=== RECORDS FOR THE TASK ===

------------------------------

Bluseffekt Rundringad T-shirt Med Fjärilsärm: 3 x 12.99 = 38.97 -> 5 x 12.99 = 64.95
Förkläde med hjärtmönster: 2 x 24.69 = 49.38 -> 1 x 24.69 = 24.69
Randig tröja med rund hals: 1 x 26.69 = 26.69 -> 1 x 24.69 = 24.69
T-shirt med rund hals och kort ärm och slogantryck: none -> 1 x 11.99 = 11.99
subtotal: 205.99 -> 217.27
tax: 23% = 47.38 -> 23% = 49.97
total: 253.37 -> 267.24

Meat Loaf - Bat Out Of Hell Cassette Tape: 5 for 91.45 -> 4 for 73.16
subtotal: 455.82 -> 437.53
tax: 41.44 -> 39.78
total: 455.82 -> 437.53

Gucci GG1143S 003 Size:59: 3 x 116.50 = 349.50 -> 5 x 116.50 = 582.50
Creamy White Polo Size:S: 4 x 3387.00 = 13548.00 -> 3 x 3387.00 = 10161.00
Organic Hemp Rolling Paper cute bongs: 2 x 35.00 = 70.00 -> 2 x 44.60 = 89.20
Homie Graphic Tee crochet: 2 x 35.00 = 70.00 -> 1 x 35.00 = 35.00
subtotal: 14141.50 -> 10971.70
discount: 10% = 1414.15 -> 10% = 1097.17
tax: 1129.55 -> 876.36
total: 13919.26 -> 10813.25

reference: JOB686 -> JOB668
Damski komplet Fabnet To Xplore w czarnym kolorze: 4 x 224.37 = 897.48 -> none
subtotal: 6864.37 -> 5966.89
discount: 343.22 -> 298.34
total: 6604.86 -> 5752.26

------------------------------

When the word "Size" turns up on a line of the material above, copy that line.

Gucci GG1143S 003 Size:59: 3 x 116.50 = 349.50 -> 5 x 116.50 = 582.50
Creamy White Polo Size:S: 4 x 3387.00 = 13548.00 -> 3 x 3387.00 = 10161.00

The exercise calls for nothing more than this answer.